'Think before you speak' warning to Labour politicians
Published 27/11/2015 | 02:30
Labour Party politicians have been warned to "think before they speak" for fear their remarks could damage the party in the run-up to the General Election.
Following weeks of disquiet within the party over its dismal poll rating, senior Labour figures have moved to allay fears of an electoral wipe out.
Party leader Joan Burton assured TDs that the party is performing best in Dublin and that she believes this will spread to other parts of the country in due course.
Members of the parliamentary party discussed the party's performance and its poll rating at a meeting this week.
There was also significant discussion about reports in the media, including the Irish Independent, which detailed how senior Labour figures privately fear the party is heading towards losing more than 20 seats. The reports caused consternation within the party and led to accusations certain senior figures are attempting to damage the chances of some TDs.
At the meeting on Wednesday night, Labour chairman Jack Wall urged members to "think before they speak" and warned against privately briefing the media about the party's electoral chances.
Speaking after the meeting, Mr Wall said: "People say things in the spur of the moment, maybe with the best intentions in the world, but you should think before you speak".
"We have a lot of young candidates - both already elected and new, and it is important the senior members of the party think before they speak and make sure what we are saying is the reality of the situation," he said.

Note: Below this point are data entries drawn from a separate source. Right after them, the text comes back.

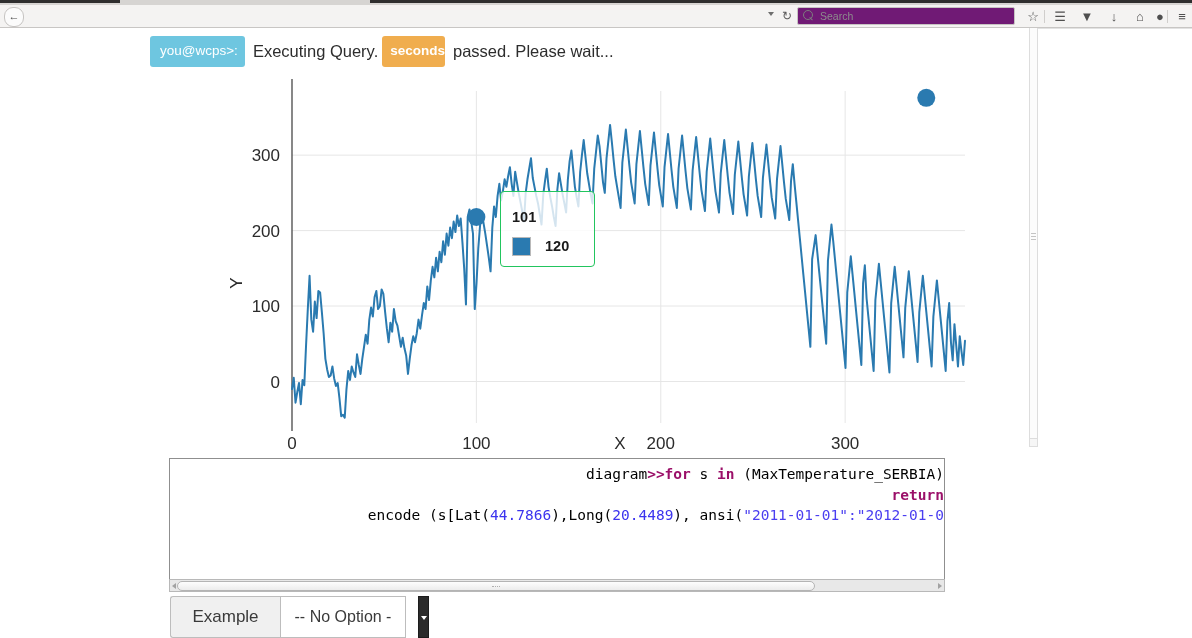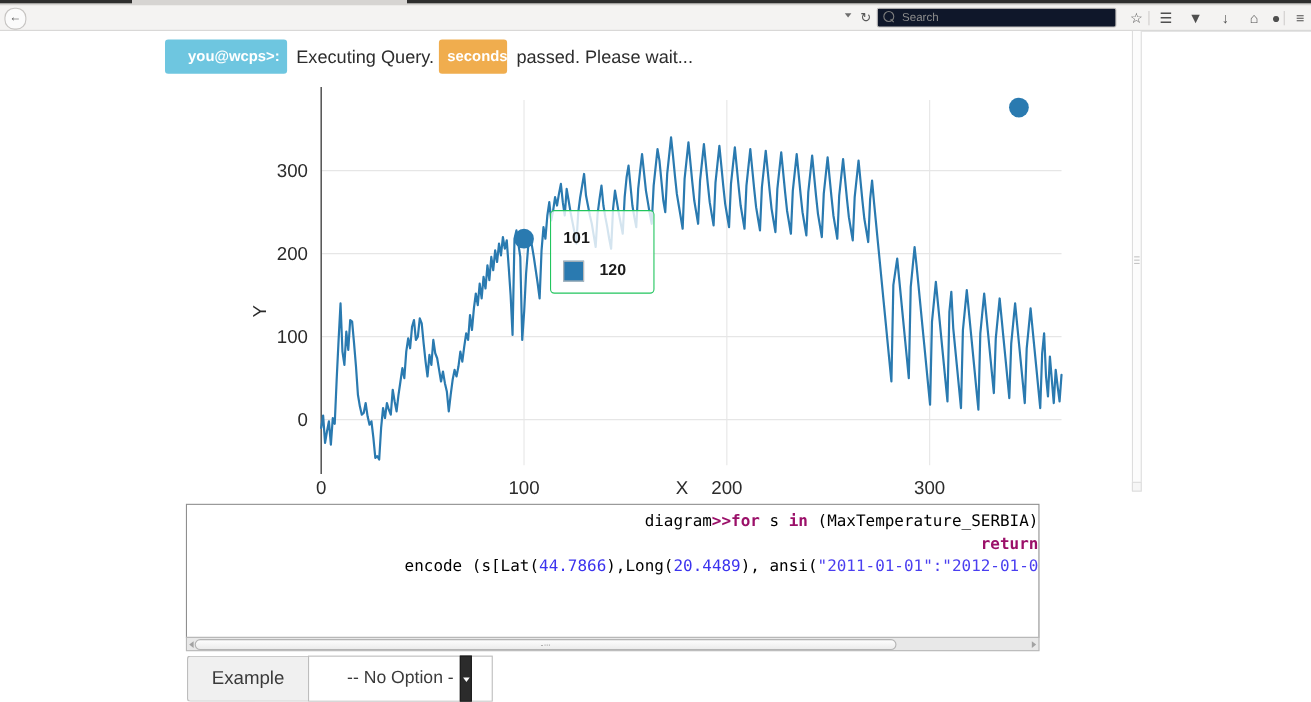"Search" #searchbar { background: #0f172a -> #701a75 }
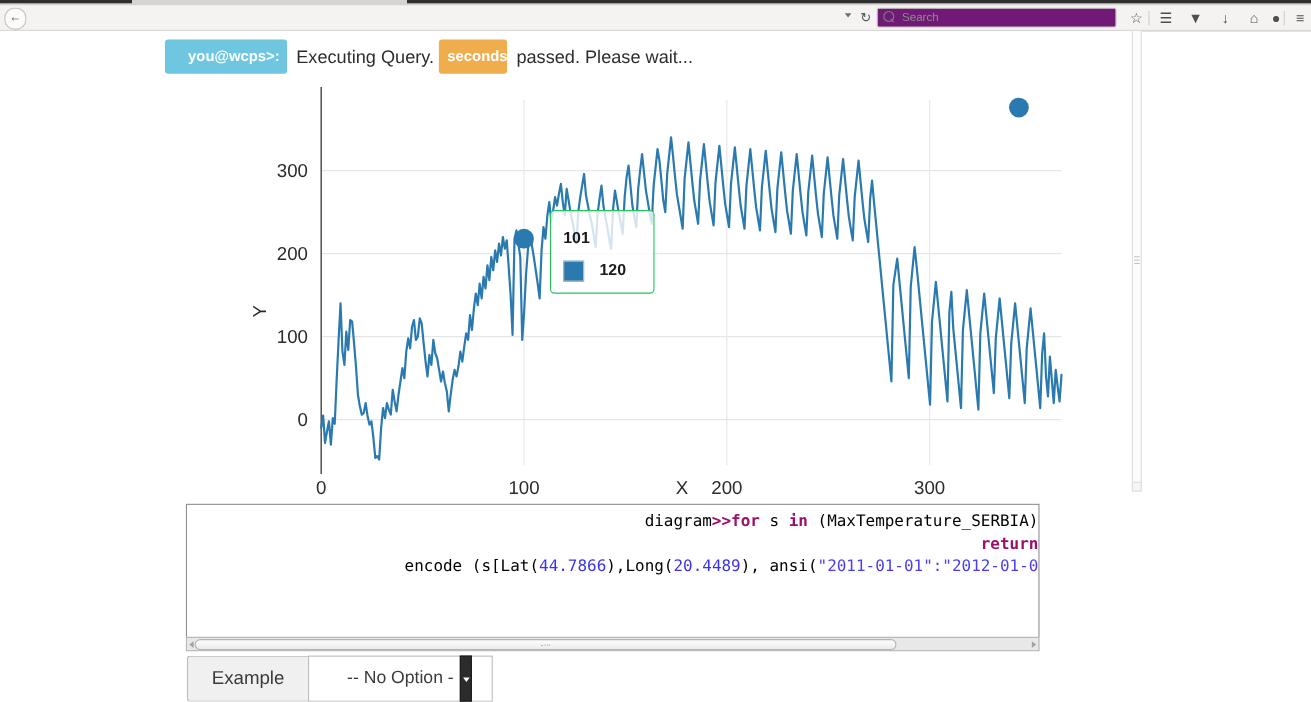"you@wcps>:" #prompt-badge { font-weight: bold -> normal; padding: 3px 7px 4px 21px -> 3px 7px 4px 10px }
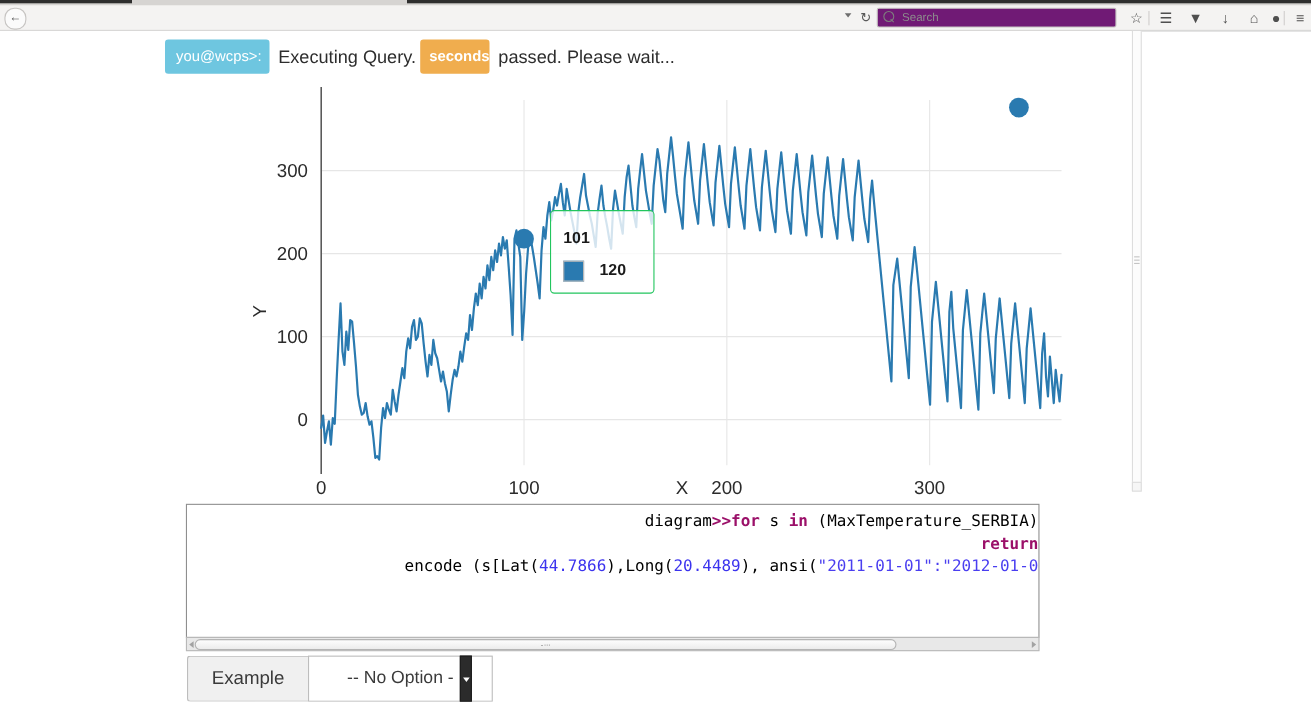"-- No Option -" #example-select { width: 168px -> 126px }
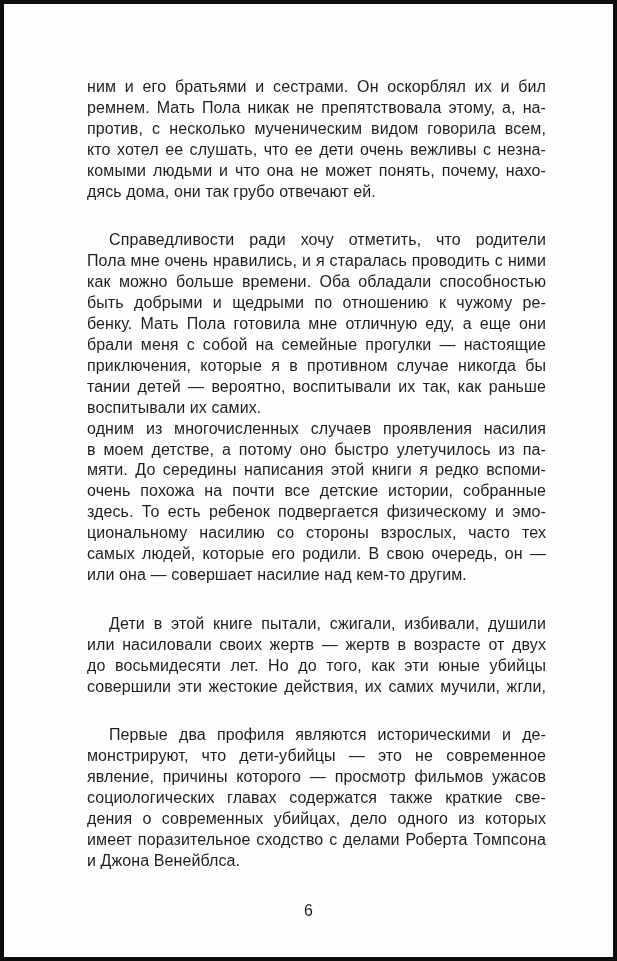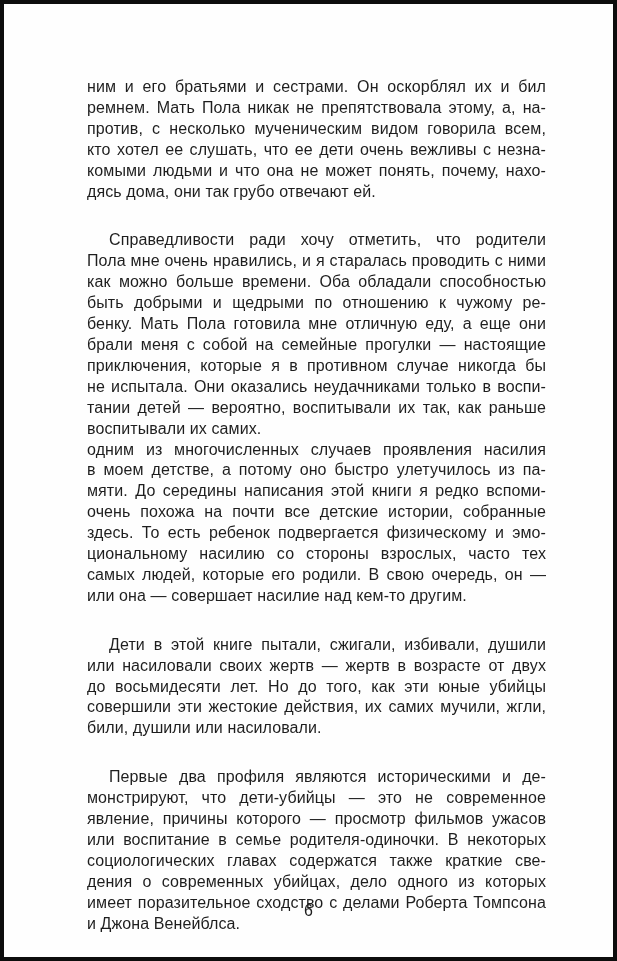"не испытала. Они оказались неудачниками" div.line { html: <div>не испытала. Они оказались неудачниками только в воспи-</div> -> none }
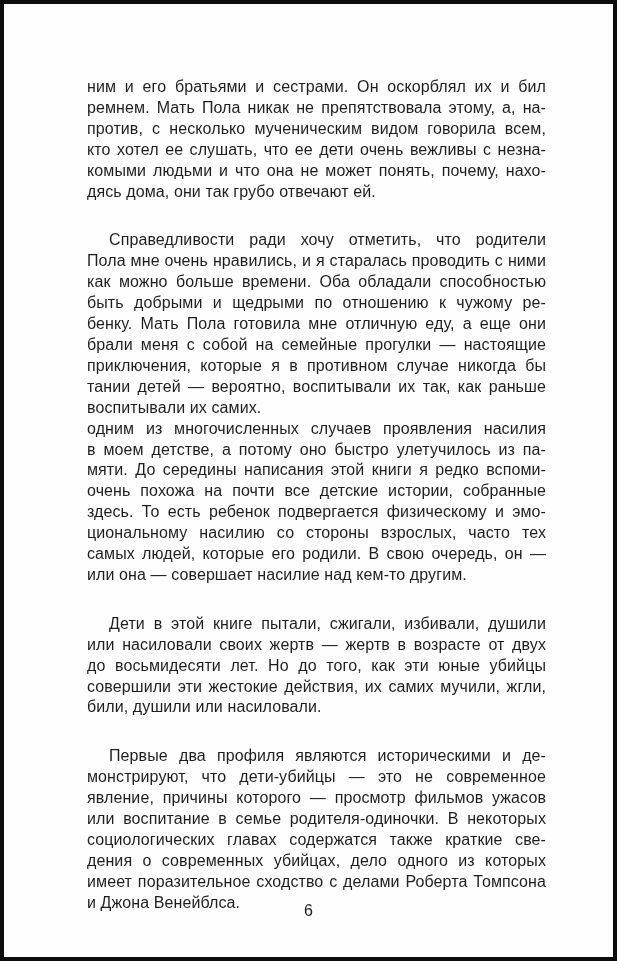"били, душили или насиловали." div.line { html: <div>били, душили или насиловали.</div> -> none }
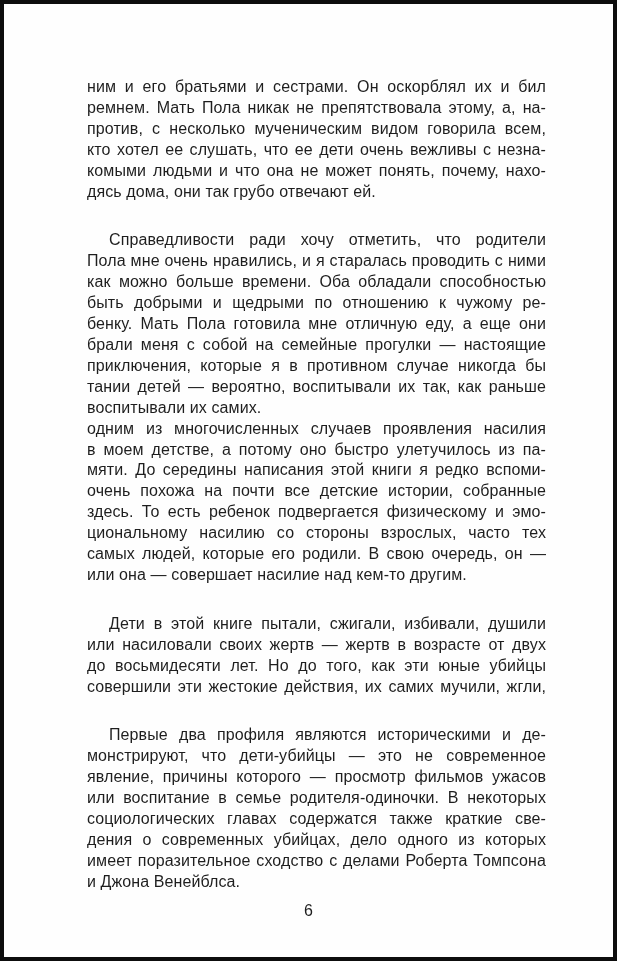"или воспитание в семье" div.line { html: <div>или воспитание в семье родителя-одиночки. В некоторых</div> -> none }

Mr Wall said Labour was "as well prepared" as any other party and would give the election "one hell of a shot".
After Wednesday's meeting, TDs and senators were remarkably more cautious about speaking to the media.
Those who did speak said they were now wary of talking to journalists for fear of retribution by senior party officials.
Asked about the issue in Dublin yesterday, Ms Burton said: "We had a very good discussion and obviously meetings of the parliamentary party are privileged.
"Much and all as ye [the media] might like to be inside the door the listening in we have to discuss our business in private."
Meanwhile, Tánaiste Joan Burton said she did believe a single party Government would be received well by the public.
She was speaking after an IPSOS/MBRI opinion poll showed the party on 7pc, a fall one point. Fine Gael's support is on 30pc.
"If you're suggesting that there will be a single-party Fine Gael Government, I don't know…
"There have been coalition governments now for the past 30 years and I'm not sure people in Ireland want a single-party government.
"That's for the electorate to decide."